# Prompt:
Each of the entries below is to be written out exactly, and the images skipped.

# Working data:
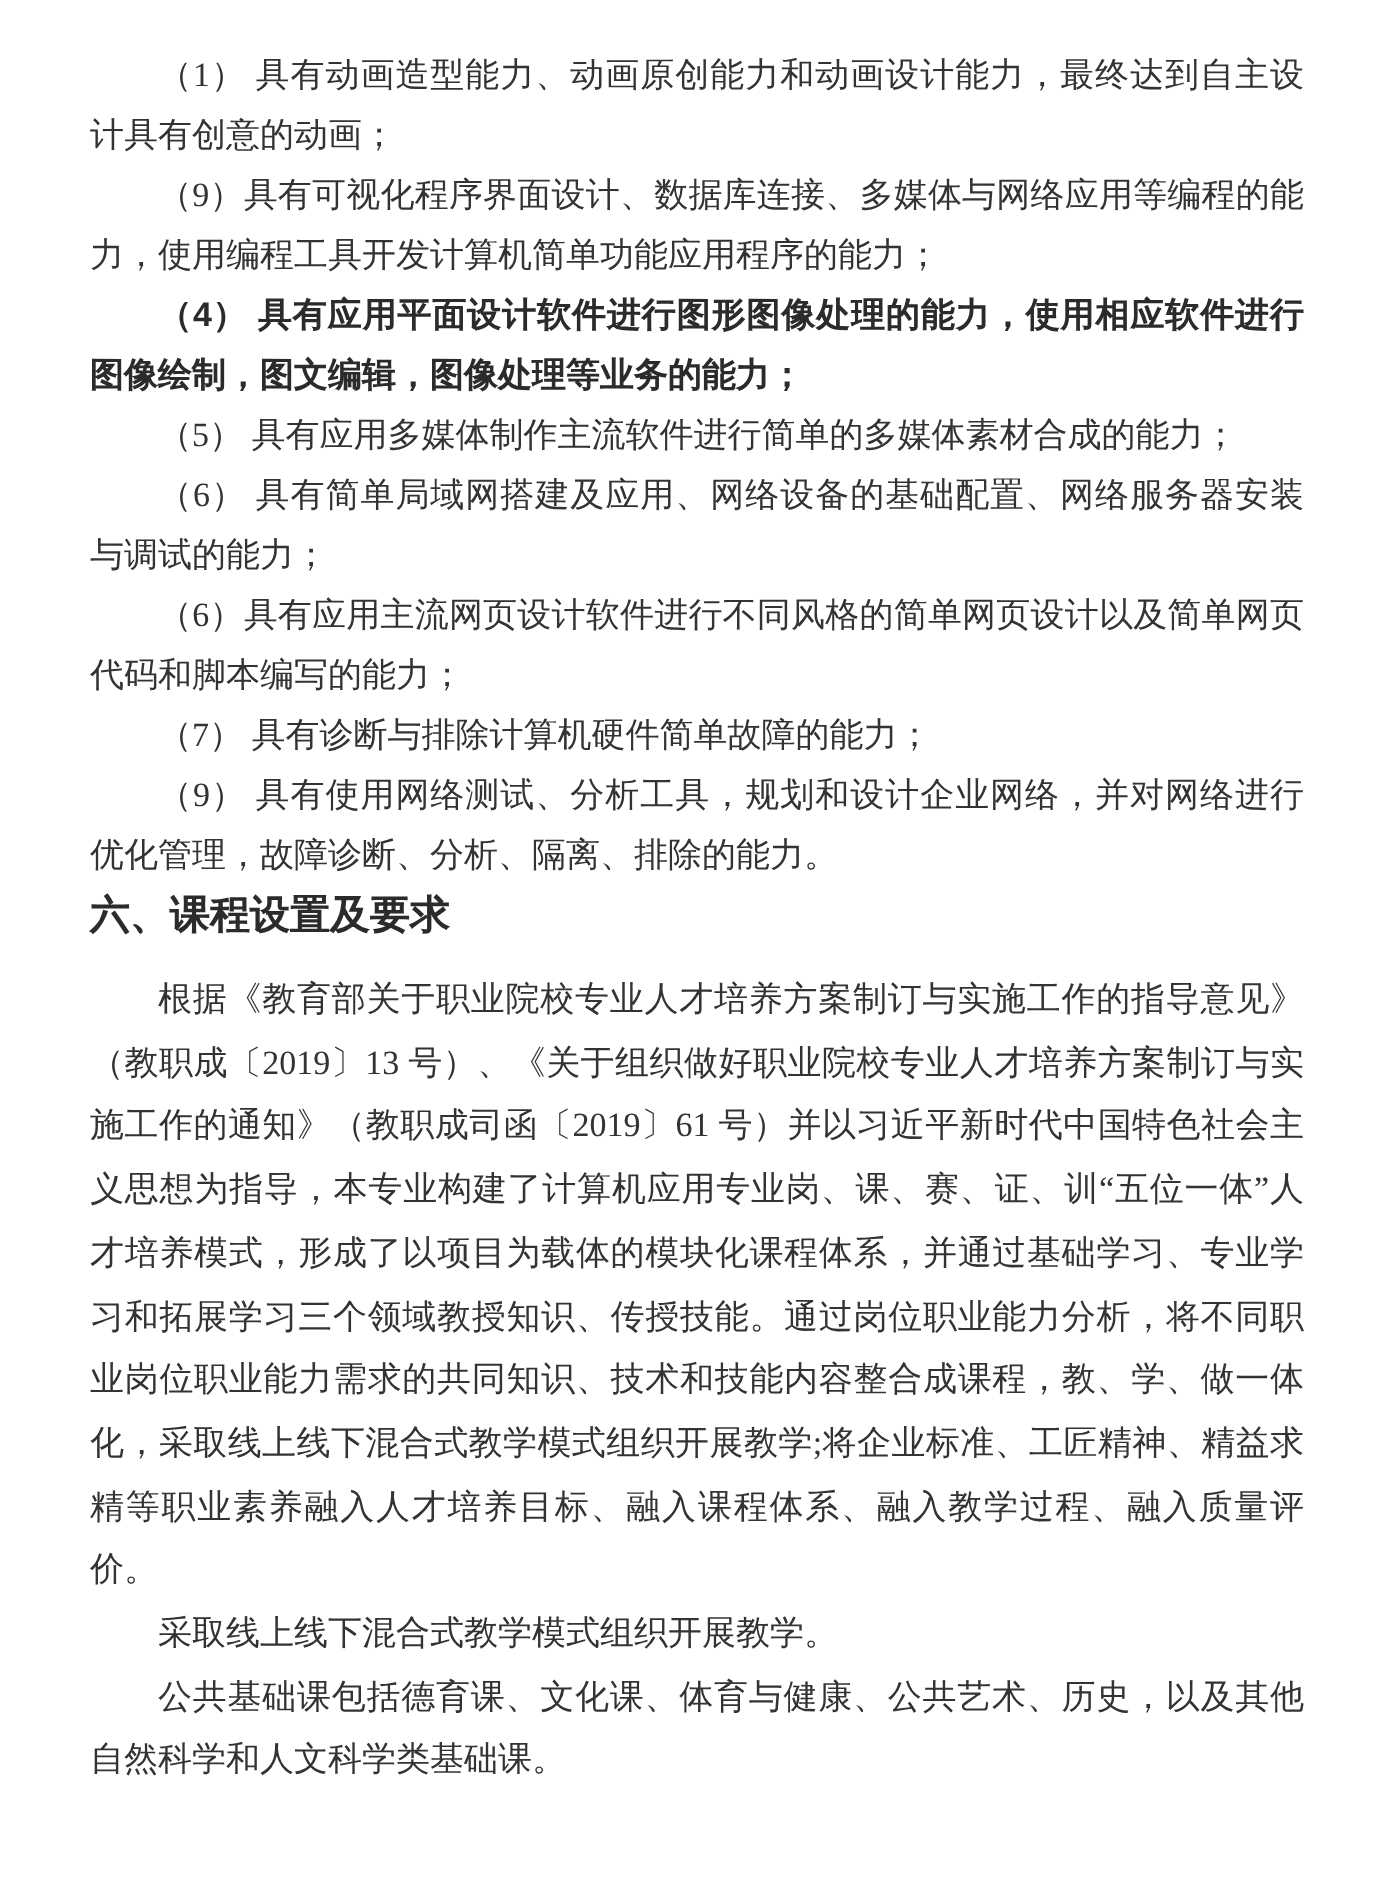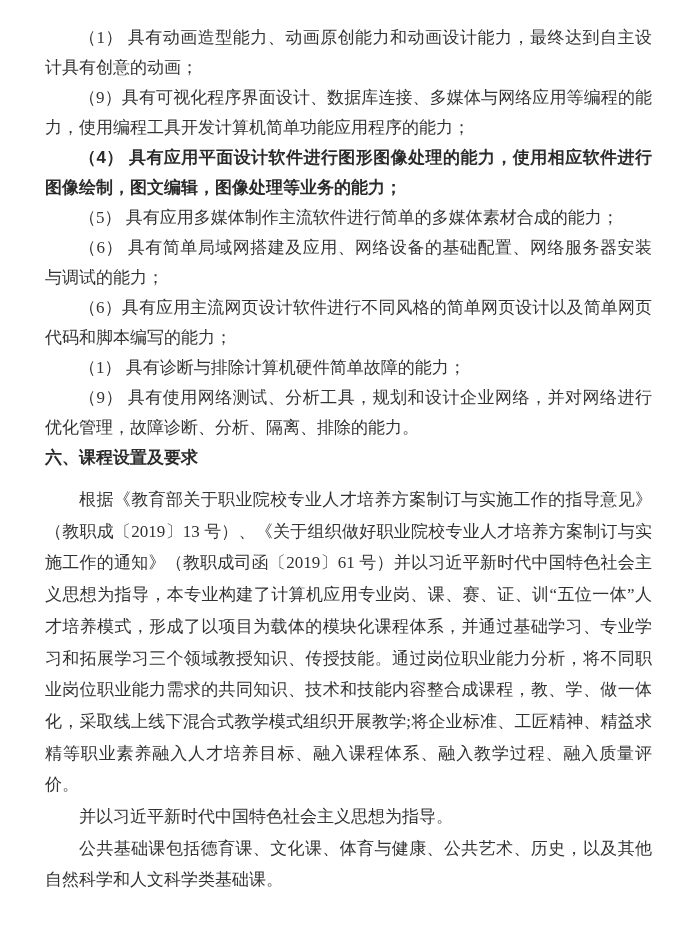--- a/index.html
+++ b/index.html
@@ -28,21 +28,21 @@
     word-break: normal;
   }
   .para.bold {
     font-family: "Liberation Sans", "DejaVu Sans", sans-serif;
     font-weight: 700;
     color: #2b2b2b;
   }
   .heading {
     margin: 0;
     font-family: "Liberation Sans", "DejaVu Sans", sans-serif;
-    font-size: 17px;
+    font-size: 20px;
     line-height: 30px;
     font-weight: 700;
     color: #2b2b2b;
     text-indent: 0;
     text-align: left;
   }
   .section-b {
     margin-top: 11px;
   }
   .section-b .para {
@@ -53,22 +53,22 @@
 <body>
 
 <div class="page">
   <section id="ability-list">
       <p class="para">（1） 具有动画造型能力、动画原创能力和动画设计能力，最终达到自主设计具有创意的动画；</p>
       <p class="para">（9）具有可视化程序界面设计、数据库连接、多媒体与网络应用等编程的能力，使用编程工具开发计算机简单功能应用程序的能力；</p>
       <p class="para bold">（4） 具有应用平面设计软件进行图形图像处理的能力，使用相应软件进行图像绘制，图文编辑，图像处理等业务的能力；</p>
       <p class="para">（5） 具有应用多媒体制作主流软件进行简单的多媒体素材合成的能力；</p>
       <p class="para">（6） 具有简单局域网搭建及应用、网络设备的基础配置、网络服务器安装与调试的能力；</p>
       <p class="para">（6）具有应用主流网页设计软件进行不同风格的简单网页设计以及简单网页代码和脚本编写的能力；</p>
-      <p class="para">（1） 具有诊断与排除计算机硬件简单故障的能力；</p>
+      <p class="para">（7） 具有诊断与排除计算机硬件简单故障的能力；</p>
       <p class="para">（9） 具有使用网络测试、分析工具，规划和设计企业网络，并对网络进行优化管理，故障诊断、分析、隔离、排除的能力。</p>
     </section>
   <h2 class="heading">六、课程设置及要求</h2>
   <section id="course-section" class="section-b">
       <p class="para">根据《教育部关于职业院校专业人才培养方案制订与实施工作的指导意见》（教职成〔2019〕13 号）、《关于组织做好职业院校专业人才培养方案制订与实施工作的通知》（教职成司函〔2019〕61 号）并以习近平新时代中国特色社会主义思想为指导，本专业构建了计算机应用专业岗、课、赛、证、训“五位一体”人才培养模式，形成了以项目为载体的模块化课程体系，并通过基础学习、专业学习和拓展学习三个领域教授知识、传授技能。通过岗位职业能力分析，将不同职业岗位职业能力需求的共同知识、技术和技能内容整合成课程，教、学、做一体化，采取线上线下混合式教学模式组织开展教学;将企业标准、工匠精神、精益求精等职业素养融入人才培养目标、融入课程体系、融入教学过程、融入质量评价。</p>
-      <p class="para">并以习近平新时代中国特色社会主义思想为指导。</p>
+      <p class="para">采取线上线下混合式教学模式组织开展教学。</p>
       <p class="para">公共基础课包括德育课、文化课、体育与健康、公共艺术、历史，以及其他自然科学和人文科学类基础课。</p>
     </section>
 </div>
 
 </body></html>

# Result of this exercise:
--- a/index.html
+++ b/index.html
@@ -28,21 +28,21 @@
     word-break: normal;
   }
   .para.bold {
     font-family: "Liberation Sans", "DejaVu Sans", sans-serif;
     font-weight: 700;
     color: #2b2b2b;
   }
   .heading {
     margin: 0;
     font-family: "Liberation Sans", "DejaVu Sans", sans-serif;
-    font-size: 17px;
+    font-size: 20px;
     line-height: 30px;
     font-weight: 700;
     color: #2b2b2b;
     text-indent: 0;
     text-align: left;
   }
   .section-b {
     margin-top: 11px;
   }
   .section-b .para {
@@ -53,22 +53,22 @@
 <body>
 
 <div class="page">
   <section id="ability-list">
       <p class="para">（1） 具有动画造型能力、动画原创能力和动画设计能力，最终达到自主设计具有创意的动画；</p>
       <p class="para">（9）具有可视化程序界面设计、数据库连接、多媒体与网络应用等编程的能力，使用编程工具开发计算机简单功能应用程序的能力；</p>
       <p class="para bold">（4） 具有应用平面设计软件进行图形图像处理的能力，使用相应软件进行图像绘制，图文编辑，图像处理等业务的能力；</p>
       <p class="para">（5） 具有应用多媒体制作主流软件进行简单的多媒体素材合成的能力；</p>
       <p class="para">（6） 具有简单局域网搭建及应用、网络设备的基础配置、网络服务器安装与调试的能力；</p>
       <p class="para">（6）具有应用主流网页设计软件进行不同风格的简单网页设计以及简单网页代码和脚本编写的能力；</p>
-      <p class="para">（1） 具有诊断与排除计算机硬件简单故障的能力；</p>
+      <p class="para">（7） 具有诊断与排除计算机硬件简单故障的能力；</p>
       <p class="para">（9） 具有使用网络测试、分析工具，规划和设计企业网络，并对网络进行优化管理，故障诊断、分析、隔离、排除的能力。</p>
     </section>
   <h2 class="heading">六、课程设置及要求</h2>
   <section id="course-section" class="section-b">
       <p class="para">根据《教育部关于职业院校专业人才培养方案制订与实施工作的指导意见》（教职成〔2019〕13 号）、《关于组织做好职业院校专业人才培养方案制订与实施工作的通知》（教职成司函〔2019〕61 号）并以习近平新时代中国特色社会主义思想为指导，本专业构建了计算机应用专业岗、课、赛、证、训“五位一体”人才培养模式，形成了以项目为载体的模块化课程体系，并通过基础学习、专业学习和拓展学习三个领域教授知识、传授技能。通过岗位职业能力分析，将不同职业岗位职业能力需求的共同知识、技术和技能内容整合成课程，教、学、做一体化，采取线上线下混合式教学模式组织开展教学;将企业标准、工匠精神、精益求精等职业素养融入人才培养目标、融入课程体系、融入教学过程、融入质量评价。</p>
-      <p class="para">并以习近平新时代中国特色社会主义思想为指导。</p>
+      <p class="para">采取线上线下混合式教学模式组织开展教学。</p>
       <p class="para">公共基础课包括德育课、文化课、体育与健康、公共艺术、历史，以及其他自然科学和人文科学类基础课。</p>
     </section>
 </div>
 
 </body></html>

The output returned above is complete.